Act III is arguably the best portion, consisting of four long tracks and a lot of soloing. “He Used To Cut The Grass” informs us that Joe is out of prison, but music is now illegal so he can only continue imagining the sounds in his head. Luckily for us, not only are the solos worthy of posterity, but the band, which now included Vinnie Colaiuta on drums, could keep with Frank. They get a lot of room to stretch on “Packard Goose”, an angry diatribe against journalists (with a couple of birds flipped to “Joe” and “Mo”, who we read as two of the executives who’d signed him to Reprise Records way back when). Now we have arrived at perhaps the greatest nine minutes in Frank’s career, the positively gorgeous “Watermelon In Easter Hay”. Over a sleepy 9/4 rhythm, trilling vibraphones, sitar-like guitar and strolling bass, Frank bends his strings in a way that’s alternately crying and triumphant. The album could have ended there, but he needs a “stupid song” for the closing credits; hence “A Little Green Rosetta” is the literal icing on this cake.
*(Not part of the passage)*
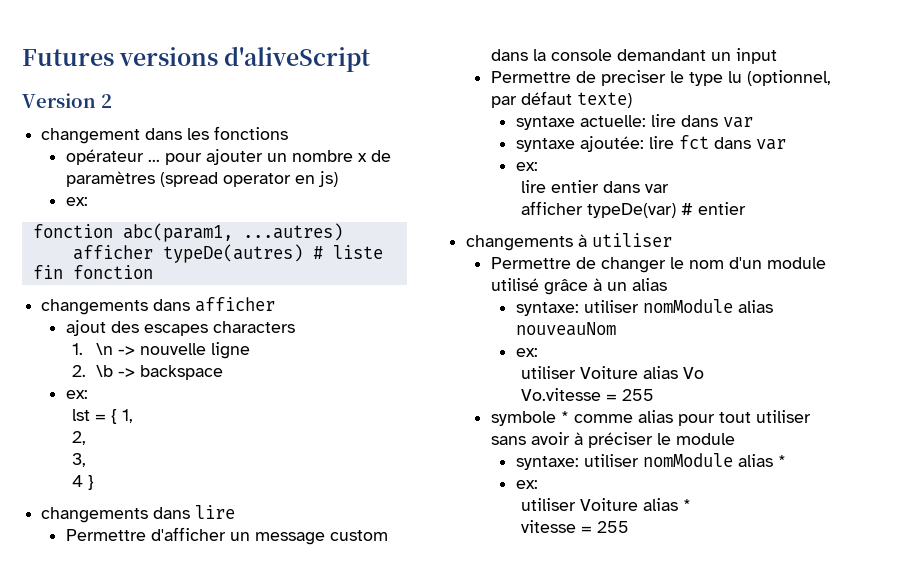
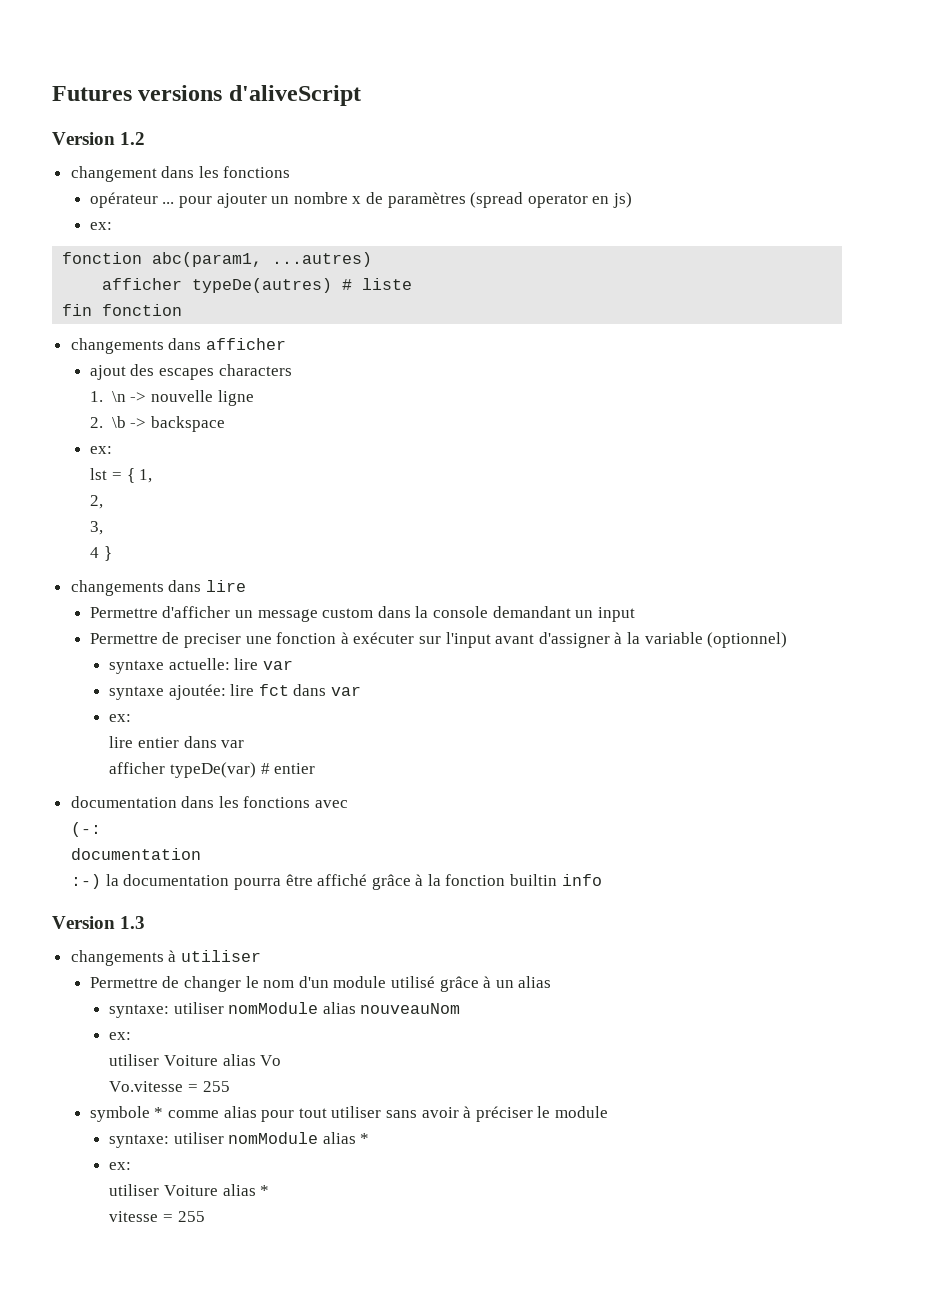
[101,94,112,108] 2 -> [120,132,146,145] 1.2
[669,70,831,86] [490,91,632,108] le type lu (optionnel, par défaut texte) -> [245,632,788,648] une fonction à exécuter sur l'input avant d'assigner à la variable (optionnel)
[680,115,718,127] dans -> (259, 664) none
(747, 208) none -> [70,796,349,808] [71,822,102,837] [71,848,202,860] [71,874,602,890] [52,916,146,929] // documentation dans les fonctions avec // (-: // documentation // :-) la documentation pourra être affiché grâce à la fonction builtin info // Version 1.3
Obviously, Joe’s story was very important to Frank, who felt sodomized (symbolically, anyway) by a cruel world where his music was misunderstood and censored. What sinks Joe’s Garage and keeps it from regular rotation are the lyrics. Most of his guitar solos were transferred in via xenochrony, which helps boost the second half of the program considerably, were it not for the story. If he had only let the songs he had stand alone, without stringing them together with a theme and narration, there’s a chance it would have been better than it is, and worthy of the praise people heap on it.
Still, we do crack up every time that canned police siren appears in the mix.